Our father, as serious as a heart attack when it came to being an FBI agent, often became a playful jester as he crossed the threshold from his professional to his home life. Surely it must have seemed at times to our mother that despite what was recorded on her marriage certificate, she in actuality was commissioned to raise not two but three boys!

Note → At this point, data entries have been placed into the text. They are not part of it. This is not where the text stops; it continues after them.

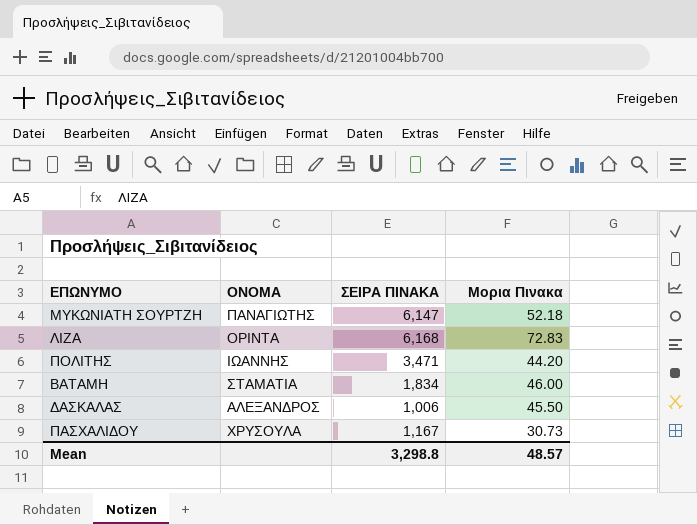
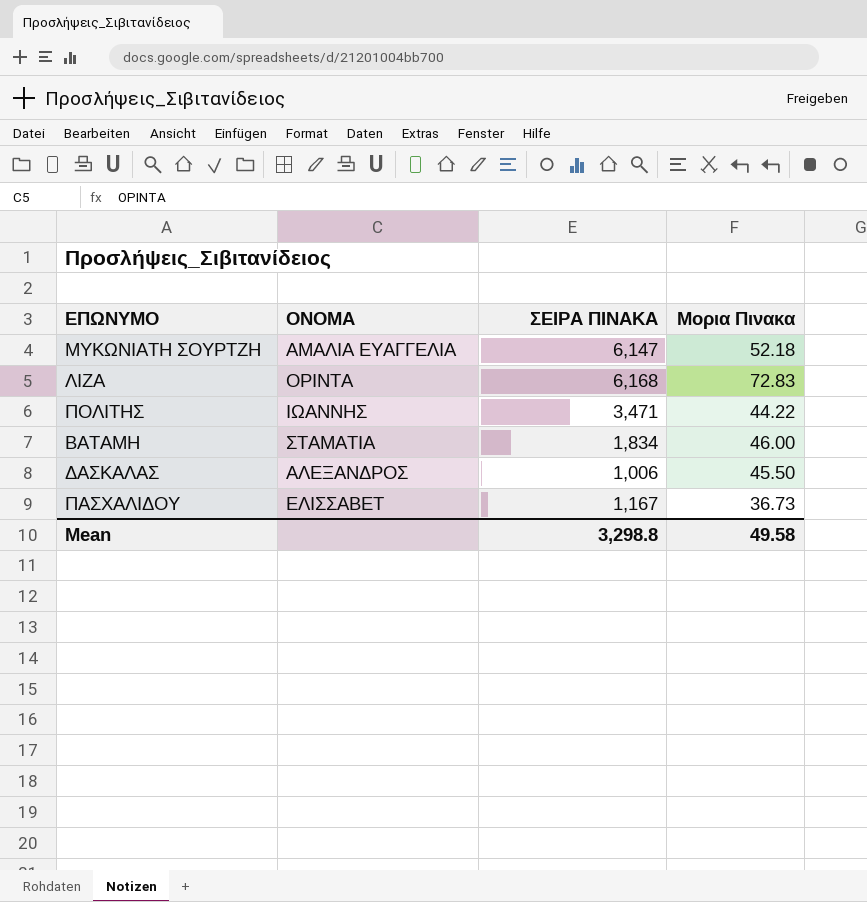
ΜΥΚΩΝΙΑΤΗ ΣΟΥΡΤΖΗ | ΟΝΟΜΑ: ΠΑΝΑΓΙΩΤΗΣ -> ΑΜΑΛΙΑ ΕΥΑΓΓΕΛΙΑ
ΠΟΛΙΤΗΣ | Μορια Πινακα: 44.20 -> 44.22
ΠΑΣΧΑΛΙΔΟΥ | ΟΝΟΜΑ: ΧΡΥΣΟΥΛΑ -> ΕΛΙΣΣΑΒΕΤ
ΠΑΣΧΑΛΙΔΟΥ | Μορια Πινακα: 30.73 -> 36.73
Mean | Μορια Πινακα: 48.57 -> 49.58

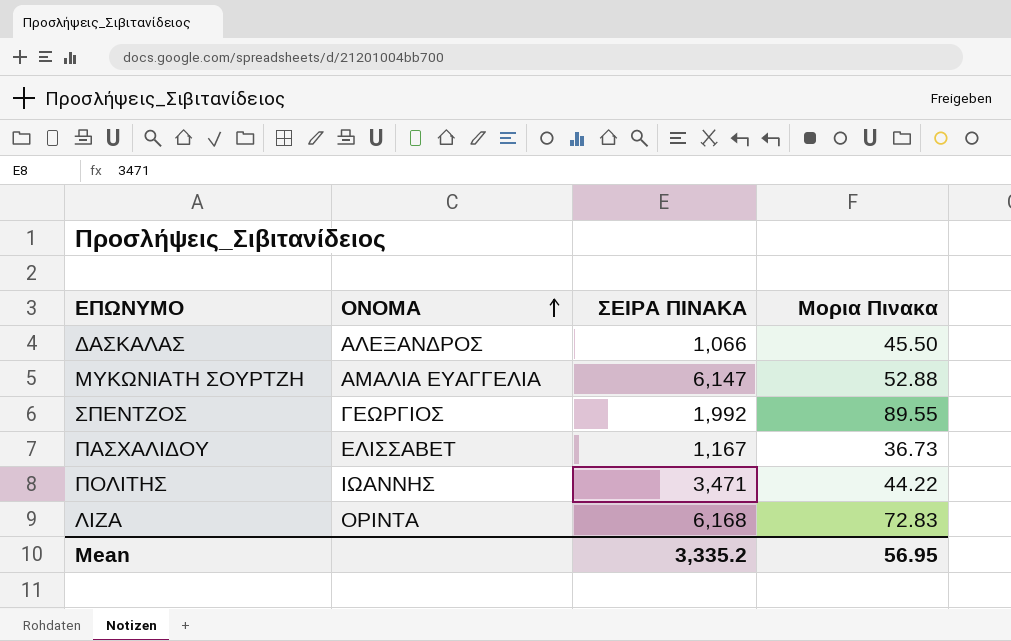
row order: none -> ΟΝΟΜΑ ascending
row ΒΑΤΑΜΗ: ΣΤΑΜΑΤΙΑ | 1,834 | 46.00 -> none
ΔΑΣΚΑΛΑΣ | ΣΕΙΡΑ ΠΙΝΑΚΑ: 1,006 -> 1,066
ΜΥΚΩΝΙΑΤΗ ΣΟΥΡΤΖΗ | Μορια Πινακα: 52.18 -> 52.88
row ΣΠΕΝΤΖΟΣ: none -> ΓΕΩΡΓΙΟΣ | 1,992 | 89.55
Mean | ΣΕΙΡΑ ΠΙΝΑΚΑ: 3,298.8 -> 3,335.2
Mean | Μορια Πινακα: 49.58 -> 56.95

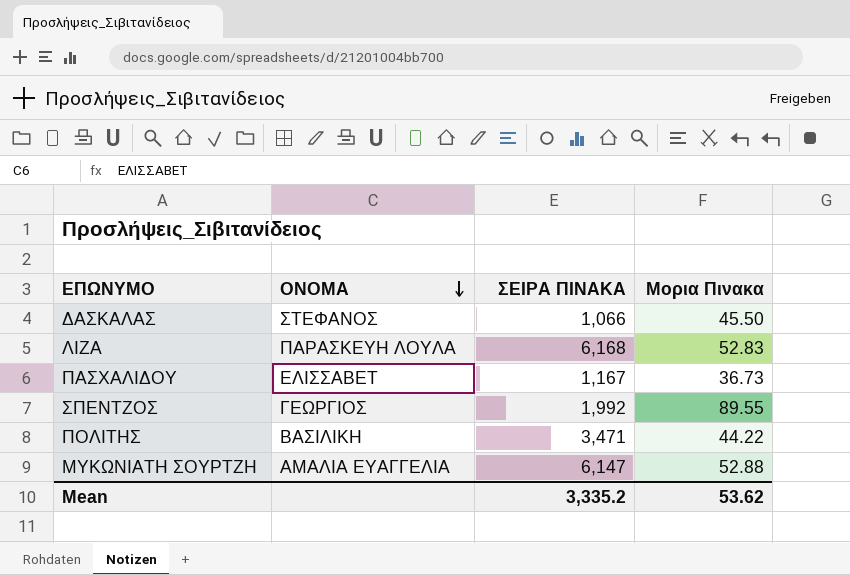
row order: ΟΝΟΜΑ ascending -> ΟΝΟΜΑ descending
ΔΑΣΚΑΛΑΣ | ΟΝΟΜΑ: ΑΛΕΞΑΝΔΡΟΣ -> ΣΤΕΦΑΝΟΣ
ΛΙΖΑ | ΟΝΟΜΑ: ΟΡΙΝΤΑ -> ΠΑΡΑΣΚΕΥΗ ΛΟΥΛΑ
ΛΙΖΑ | Μορια Πινακα: 72.83 -> 52.83
ΠΟΛΙΤΗΣ | ΟΝΟΜΑ: ΙΩΑΝΝΗΣ -> ΒΑΣΙΛΙΚΗ
Mean | Μορια Πινακα: 56.95 -> 53.62

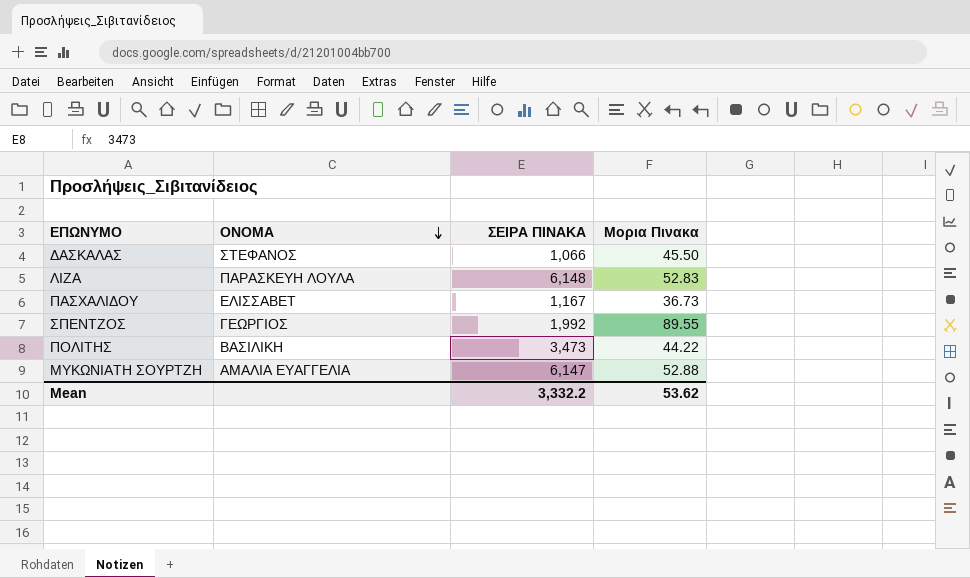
ΛΙΖΑ | ΣΕΙΡΑ ΠΙΝΑΚΑ: 6,168 -> 6,148
ΠΟΛΙΤΗΣ | ΣΕΙΡΑ ΠΙΝΑΚΑ: 3,471 -> 3,473
Mean | ΣΕΙΡΑ ΠΙΝΑΚΑ: 3,335.2 -> 3,332.2

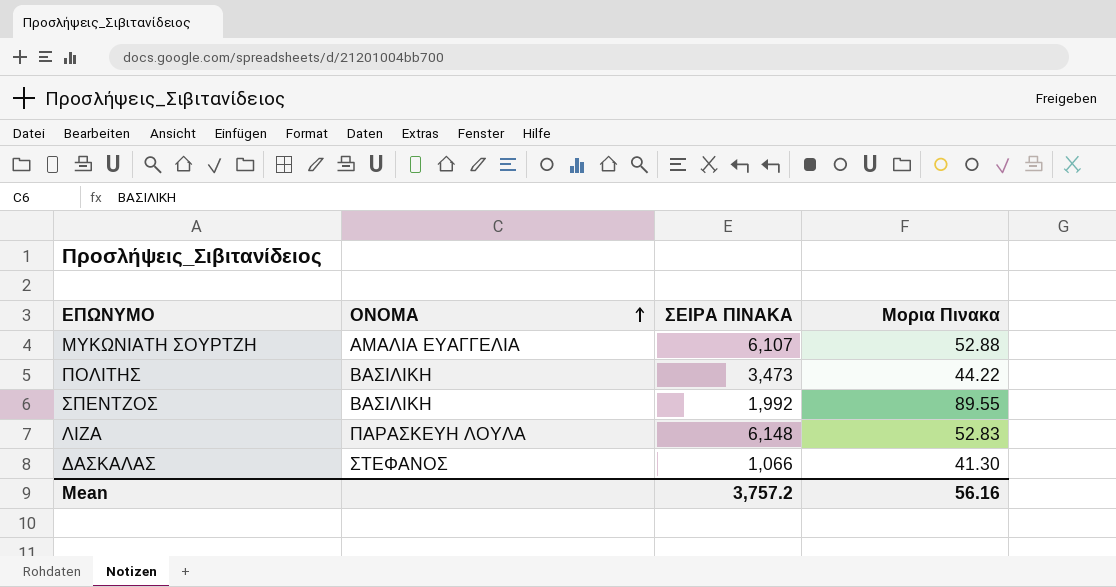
row order: ΟΝΟΜΑ descending -> ΟΝΟΜΑ ascending
row ΠΑΣΧΑΛΙΔΟΥ: ΕΛΙΣΣΑΒΕΤ | 1,167 | 36.73 -> none
ΜΥΚΩΝΙΑΤΗ ΣΟΥΡΤΖΗ | ΣΕΙΡΑ ΠΙΝΑΚΑ: 6,147 -> 6,107
ΣΠΕΝΤΖΟΣ | ΟΝΟΜΑ: ΓΕΩΡΓΙΟΣ -> ΒΑΣΙΛΙΚΗ
ΔΑΣΚΑΛΑΣ | Μορια Πινακα: 45.50 -> 41.30
Mean | ΣΕΙΡΑ ΠΙΝΑΚΑ: 3,332.2 -> 3,757.2
Mean | Μορια Πινακα: 53.62 -> 56.16

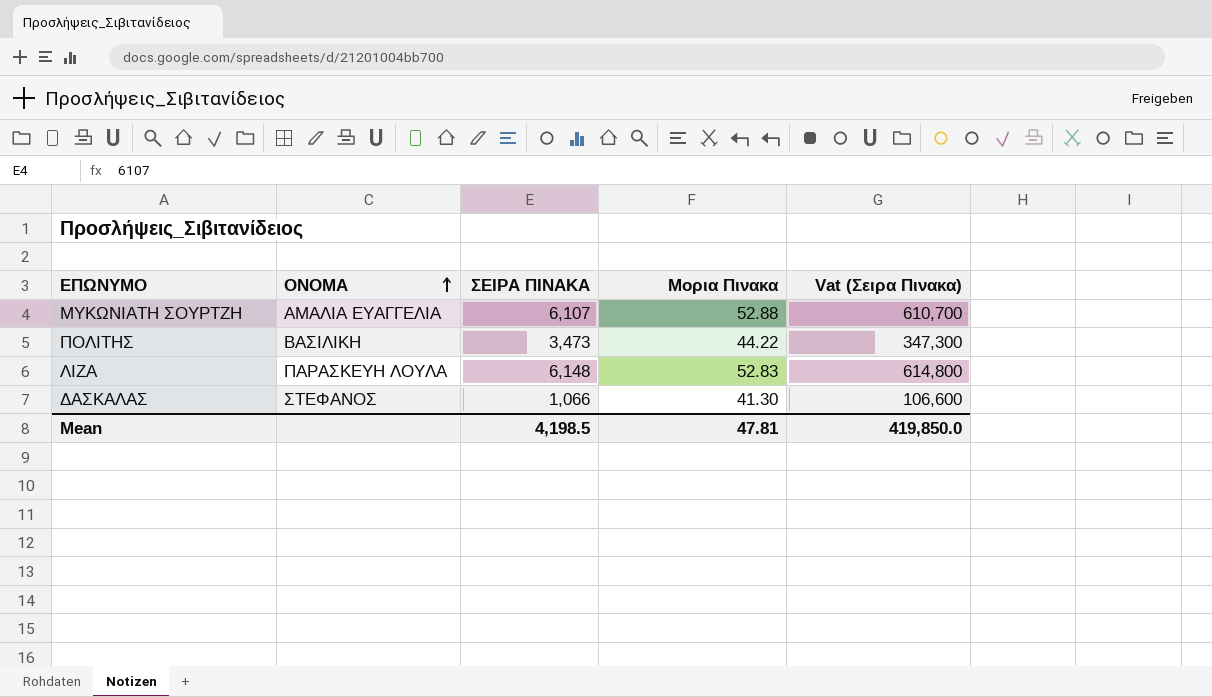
column Vat (Σειρα Πινακα) | formula: none -> [ΣΕΙΡΑ ΠΙΝΑΚΑ] * 100
row ΣΠΕΝΤΖΟΣ: ΒΑΣΙΛΙΚΗ | 1,992 | 89.55 -> none
Mean | ΣΕΙΡΑ ΠΙΝΑΚΑ: 3,757.2 -> 4,198.5
Mean | Μορια Πινακα: 56.16 -> 47.81

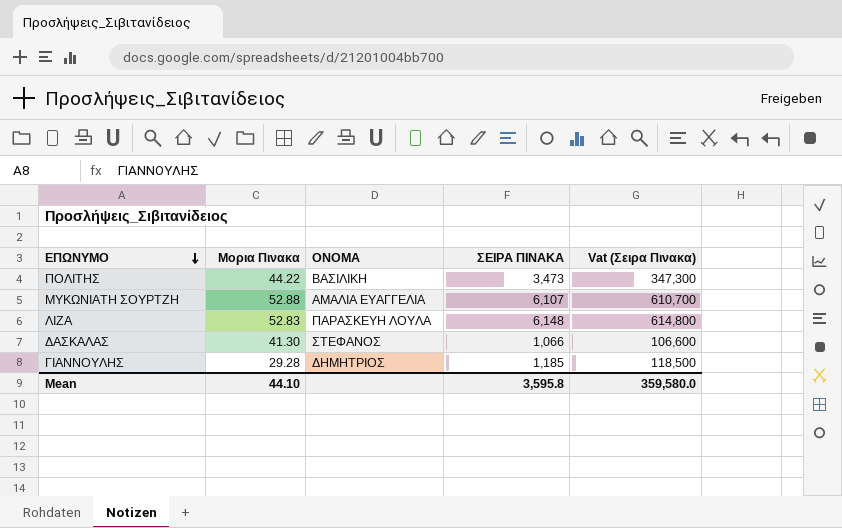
row order: ΟΝΟΜΑ ascending -> ΕΠΩΝΥΜΟ descending
column Μορια Πινακα | position: 4 -> 2
row ΓΙΑΝΝΟΥΛΗΣ: none -> 29.28 | ΔΗΜΗΤΡΙΟΣ | 1,185 | 118,500
Mean | Μορια Πινακα: 47.81 -> 44.10
Mean | ΣΕΙΡΑ ΠΙΝΑΚΑ: 4,198.5 -> 3,595.8
Mean | Vat (Σειρα Πινακα): 419,850.0 -> 359,580.0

"What a gracious lady, full of grace." But once while we lived in northern Virginia in the 1950's our Father gave this woman's graciousness quite a test. Recall that this was an era when smoking cigarettes was considered cool, fashionable, and not at all a serious mortality risk. My father's poison of choice was Camels, unfiltered of course. And at that time we lived in an apartment community where each front door contained a mail slot. One Saturday afternoon mother was returning from the grocery store, both arms loaded to her blond eyelashes with bags of food and supplies. Our father devised what he mistakenly had planned to be a harmless little prank. He squatted at the inside of the front door, took a long draw from his Camel, and expelled a blast of smoke through a slightly opened mail slot just as mother reached for her keys on the outside. In less than one second, mother was in full-blown panic, certain that our home was going up in smoke, and all the boys with it!

It took most of a half-hour to retrieve the groceries scattered over the sidewalk. But it took several times that to retrieve my mother's graciousness, and for my father to gain her forgiveness for a practical joke that had stepped just a bit over the line!

In retrospect I think I understand why mother became so active in the Women's Missionary Union as the primary outlet for her Christian service. Surely she wanted to give expression to her Christian faith. But equally important, she must have felt she had to have some contact with the feminine side of the universe to add some sanity and balance to her days!

What a gracious lady, so full of grace. In each other, my parents found the perfect complement to their respective selves. Their relationship was passed through the fires of various trials over the years, but came out with a tempered strength that would carry them through sixty-five years. I never questioned their steadfast devotion one to the other, nor the constancy of her love for Richard and myself.

And thus it is that the inevitable finally came to pass early Monday morning. A life well-lived came to an end on this earth. So I must say, "Good-bye Baby Sis." Fare thee well, "Most Beautiful." Godspeed, Mother, and may you once again lay claim to the Peace That Passes All Understanding, a peace unfairly denied you over these last years. And to frame the words that our dear father might speak if his own disease did not withhold them from his lips, I would say, "Be-bye Bunny. Sweet be. Thank you for 65 incredible years. Hold 'em in the road. And I'll be along directly."